Cada 31 de diciembre la Iglesia recuerda a San Silvestre (270-335), trigésimo tercer Papa de la Iglesia Católica. Su pontificado duró alrededor de 21 años, desde el año 314 hasta su muerte, acontecida en 335.
Silvestre nació en Roma y gobernó la Iglesia tras la institución del Edicto de Milán (313), por el que el imperio romano detuvo oficialmente la persecución religiosa contra los cristianos. Esta fue, sin duda, una etapa en la que surgieron nuevos retos para los fieles, ya que la Iglesia dejaba atrás los años de la clandestinidad y empezaba a jugar un papel cada vez más importante en la vida pública.
San Silvestre, en ese contexto, tuvo que afrontar problemas de naturaleza completamente diferente, como la aparición y difusión de ciertas herejías, el enfriamiento del compromiso religioso de muchos, y las intromisiones en los asuntos eclesiales por parte de Constantino o del poder imperial.
Confusión y división
En el nuevo contexto eclesial, Dios quiso que San Silvestre, elegido Papa el 31 de enero de 314, asumiera el liderazgo de la Iglesia. Una vez acabada la persecución, quedó en evidencia que el arrianismo, herejía aparecida en el siglo III, era el principal agente de división entre los cristianos.
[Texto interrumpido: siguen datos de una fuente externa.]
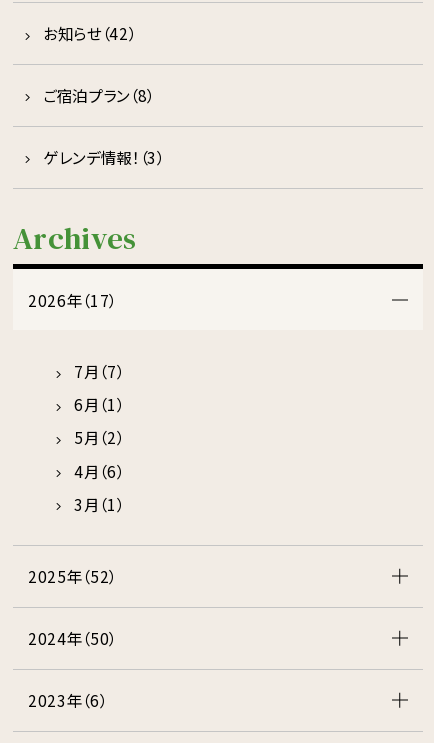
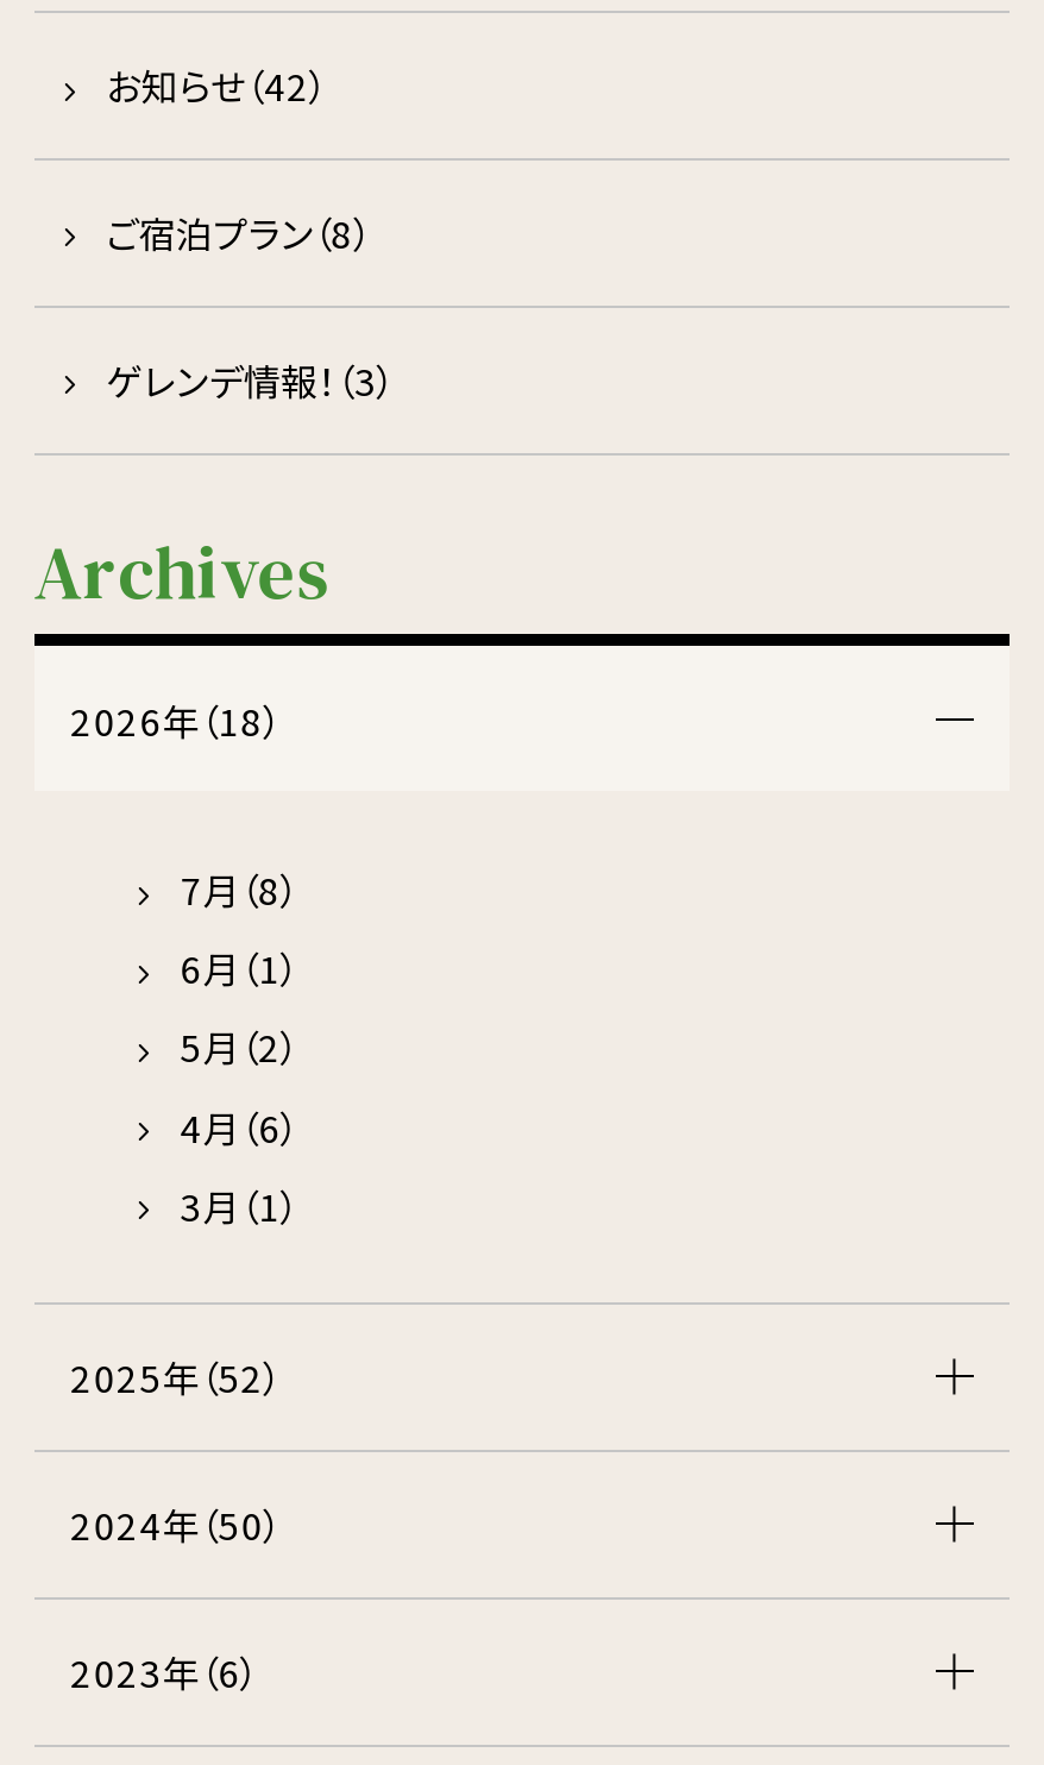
[28,289,117,311] 2026年（17） -> [70,693,282,745] 2026年（18）
[74,360,124,382] 7月（7） -> [180,863,299,915] 7月（8）

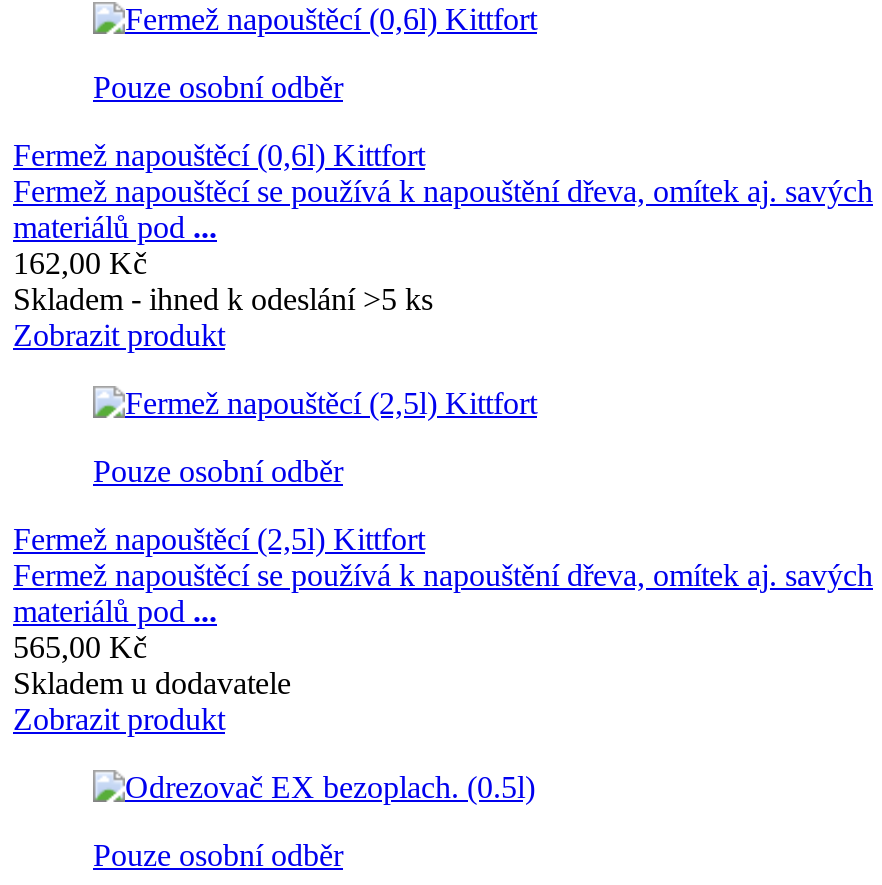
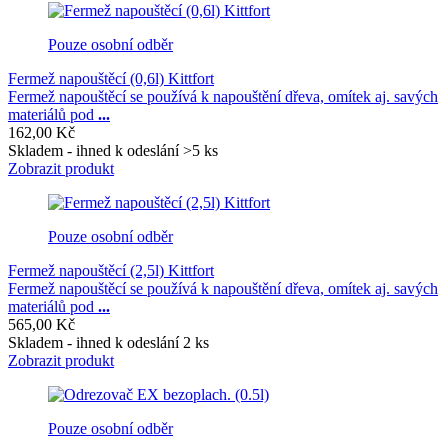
[13,666,291,700] Skladem u dodavatele -> [8,334,209,351] Skladem - ihned k odeslání 2 ks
Ni siquiera los obispos estuvieron libres de su influencia, pues muchos abrazaron las tesis del obispo Arrio: negación de la divinidad de Jesucristo y su consustancialidad con Dios Padre.
Debido a esta situación, muchos pastores fieles a la doctrina acudieron al emperador para solicitar su intervención y que, valiéndose de su poder, zanje la disputa en torno a la persona de Cristo y llame a la unidad de los cristianos.